_Exercise prompt_. Repeat word for word the lines from the top of the records through the line containing "html: <div>Test.java</div> ->", and skip the pictures.

_Material provided_.
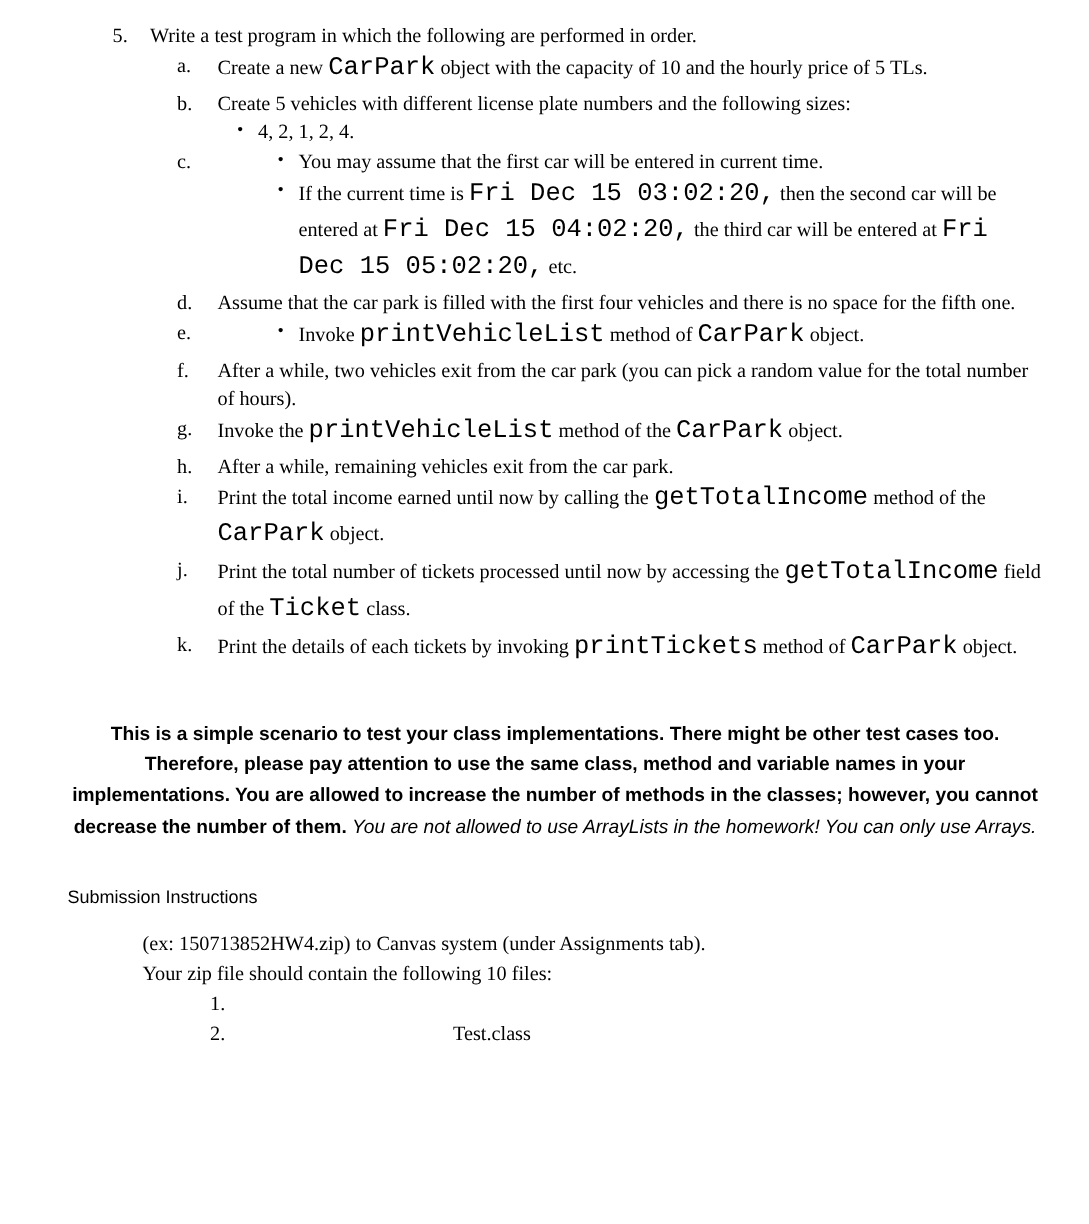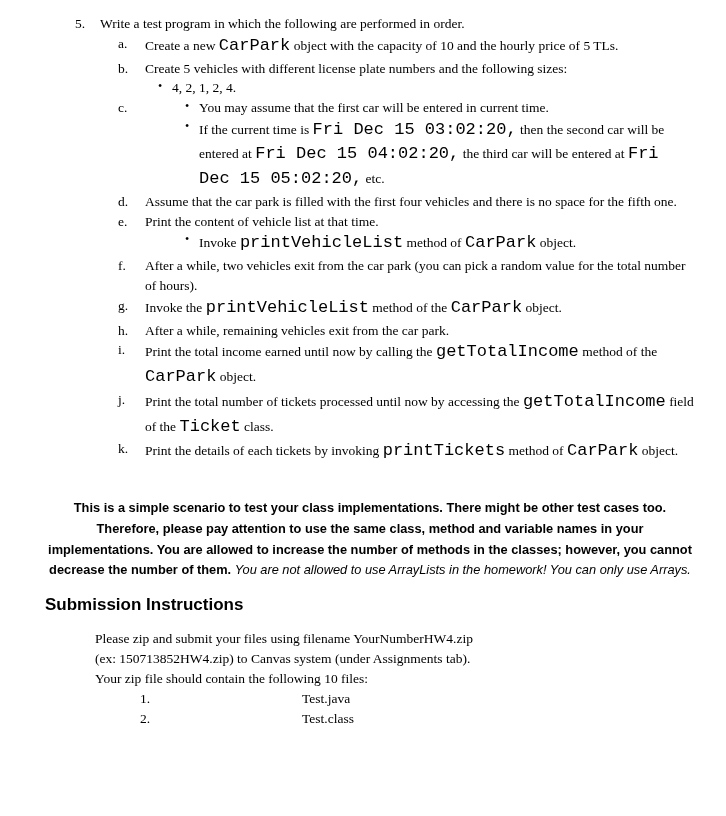"Print the content of vehicle" div { html: <div><span>Print the content of vehicle list at that time.</span></div> -> none }
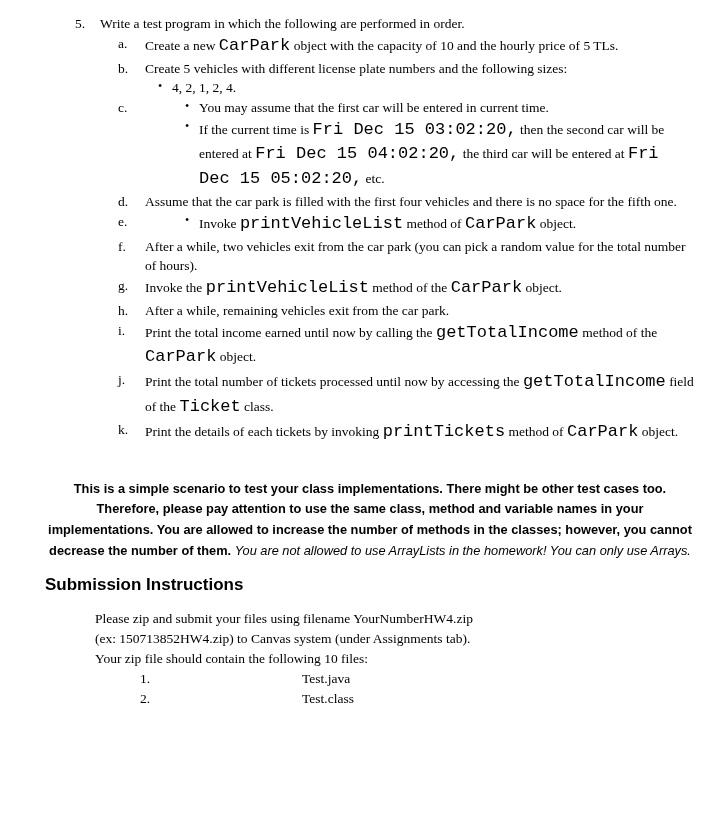"Submission Instructions" .sub-heading { font-size: 17px -> 12px; font-weight: 700 -> 400; margin-top: 14px -> 30px }
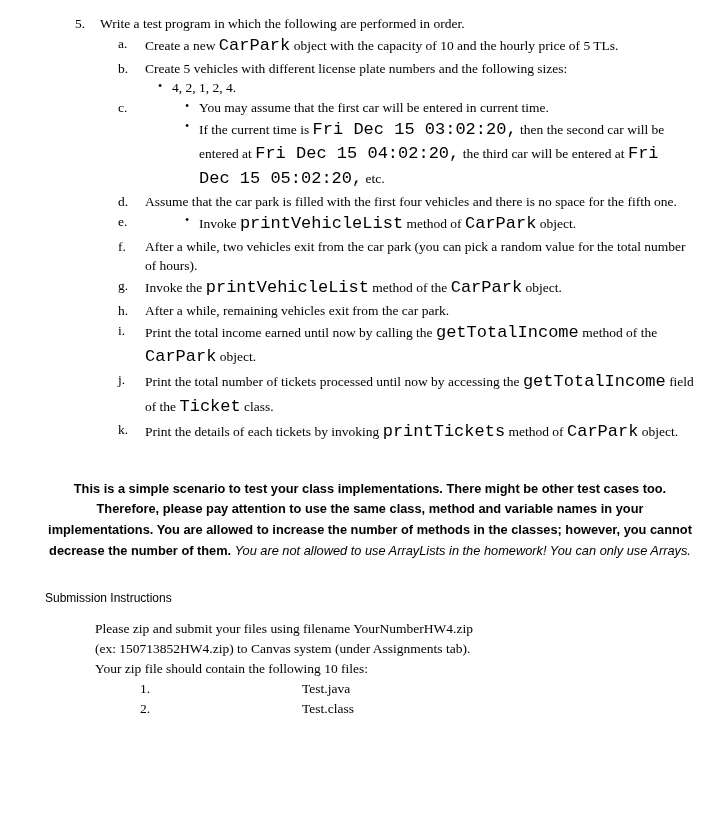"Please zip and submit your" div { html: <div>Please zip and submit your files using filename YourNumberHW4.zip</div> -> none }
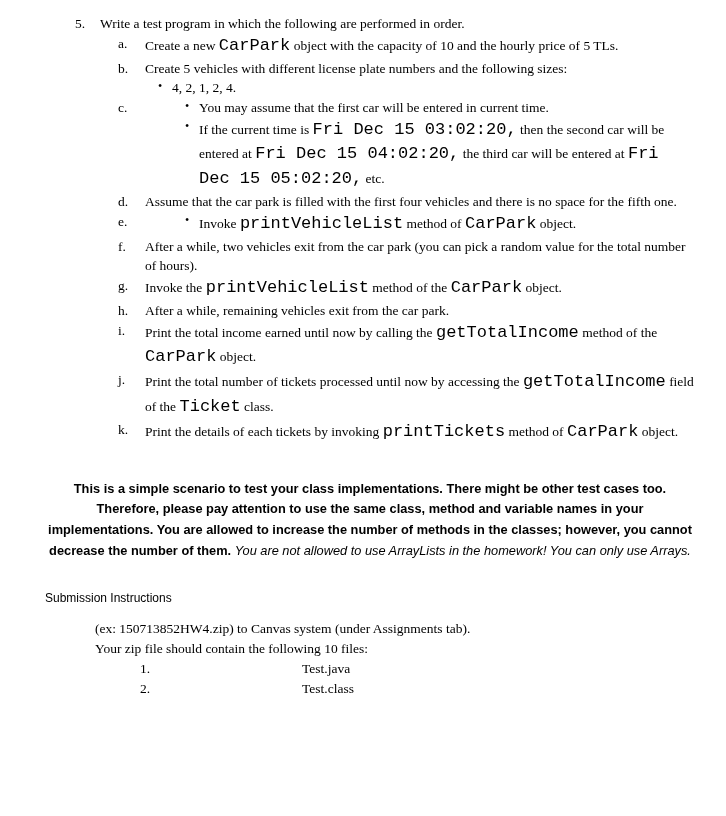"Test.java" div.file-line2 { html: <div>Test.java</div> -> none }
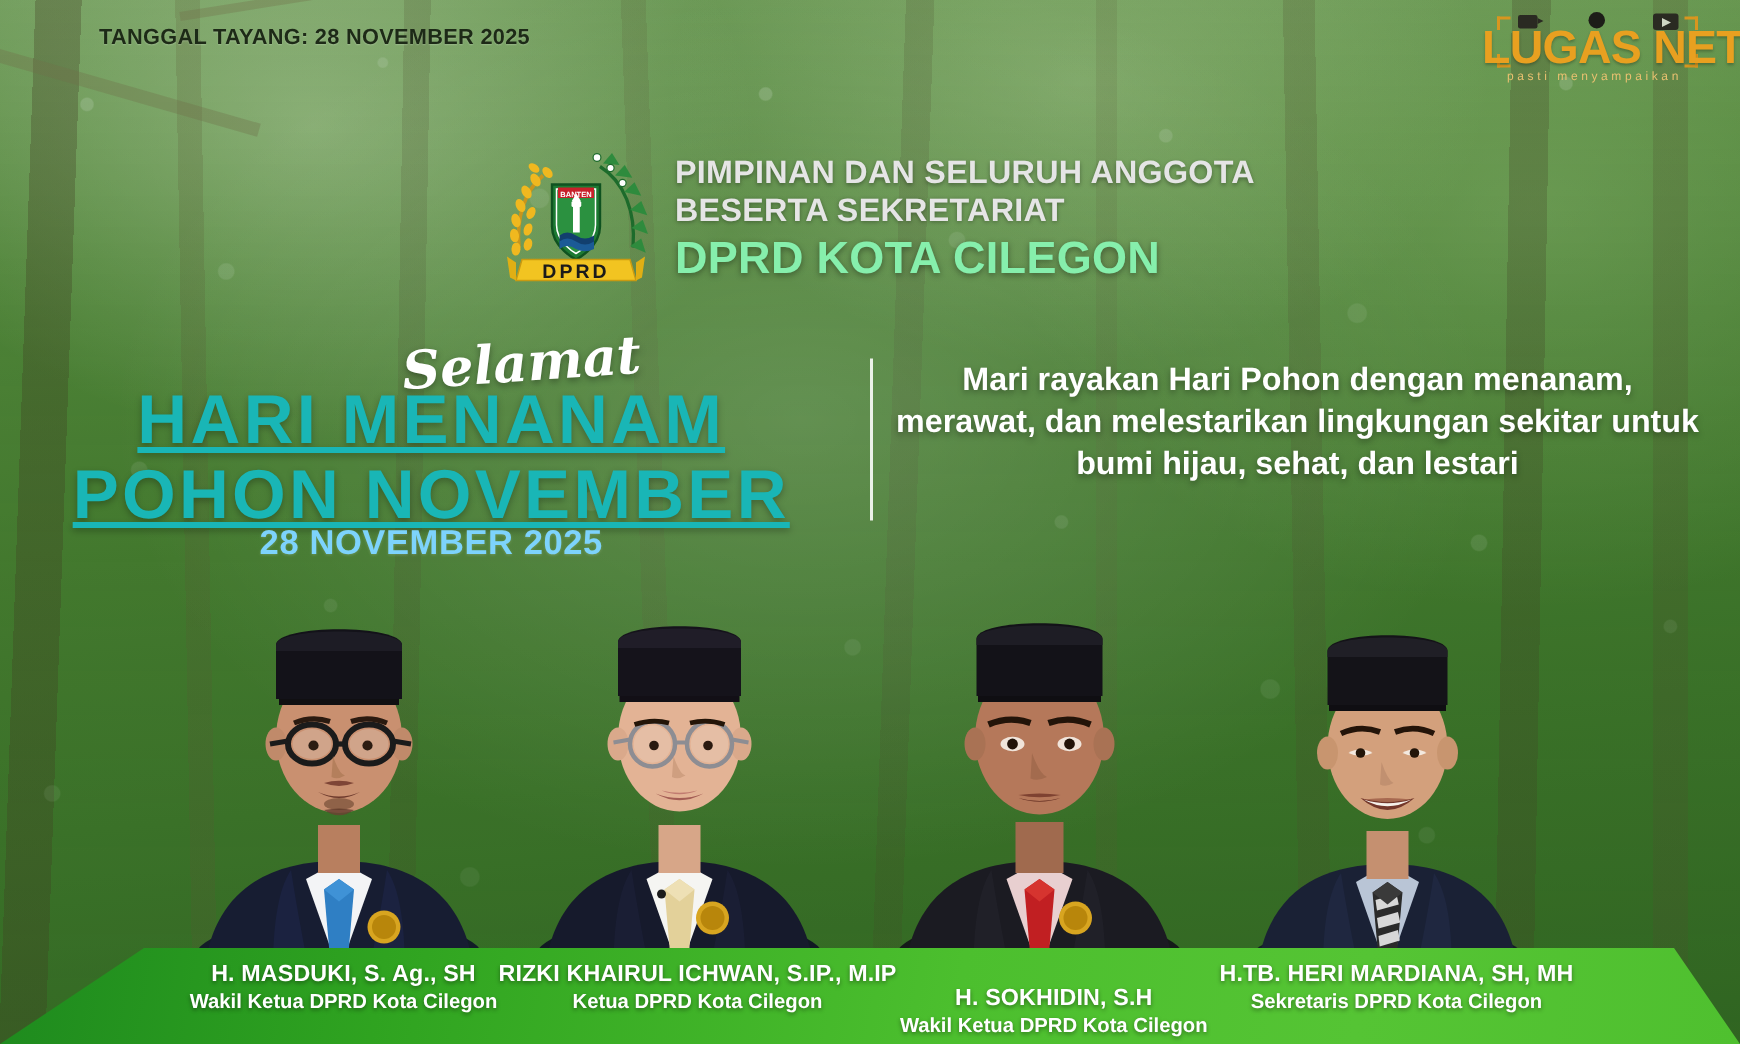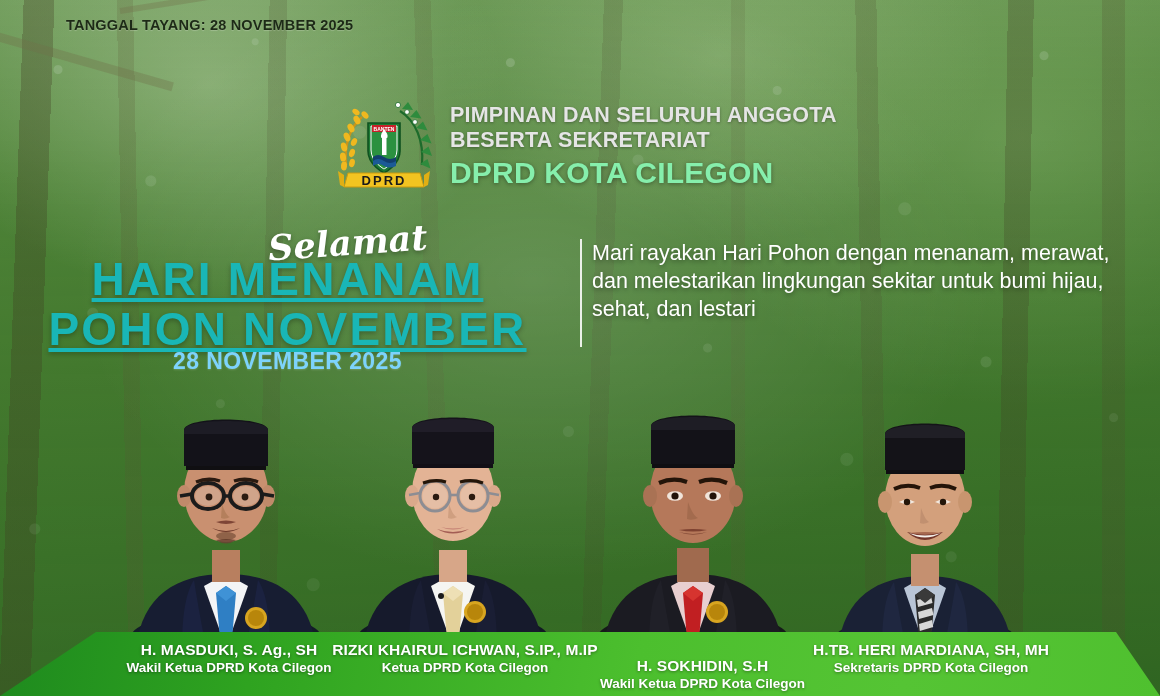"LUGAS NET" div.logo { html: none -> <div> <div> <span></span> <span></span> <span></span> </div> <span></span> <span></span> <span></span> <span></span> <div>LUGAS NET</div> <div>pasti menyampaikan</div> </div> }
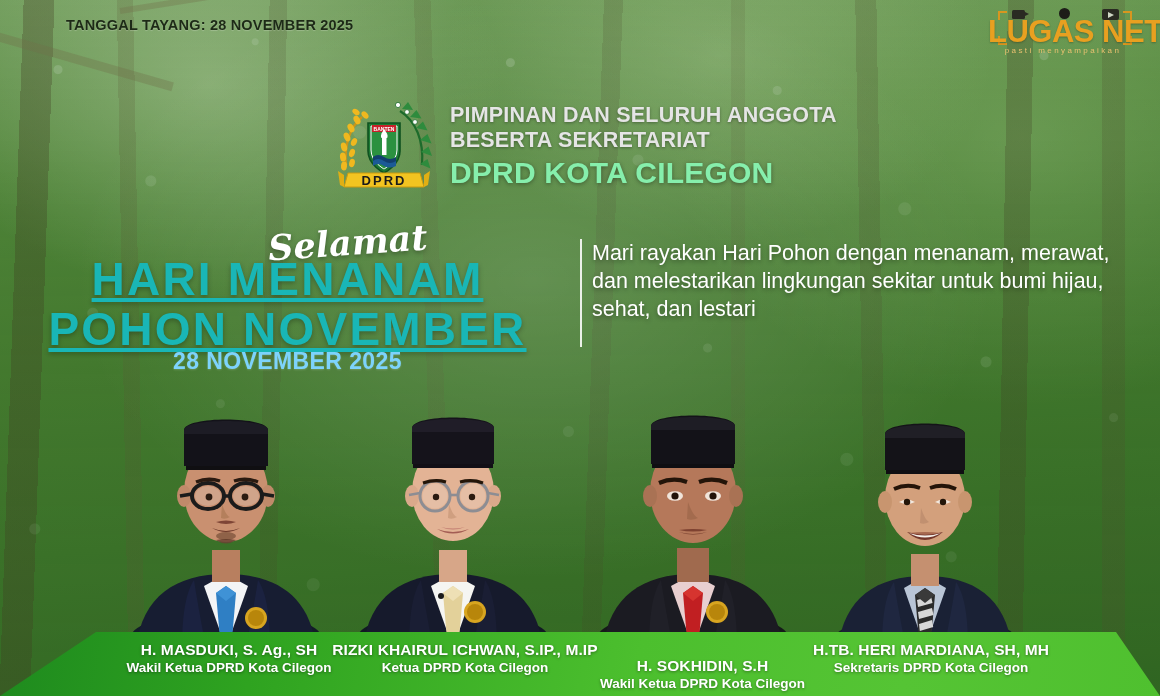"Mari rayakan Hari Pohon dengan" .message { font-weight: normal -> bold; text-align: none -> center }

_Exercise output_.
"Print the content of vehicle" div { html: <div><span>Print the content of vehicle list at that time.</span></div> -> none }
"Submission Instructions" .sub-heading { font-size: 17px -> 12px; font-weight: 700 -> 400; margin-top: 14px -> 30px }
"Please zip and submit your" div { html: <div>Please zip and submit your files using filename YourNumberHW4.zip</div> -> none }
"Test.java" div.file-line2 { html: <div>Test.java</div> -> none }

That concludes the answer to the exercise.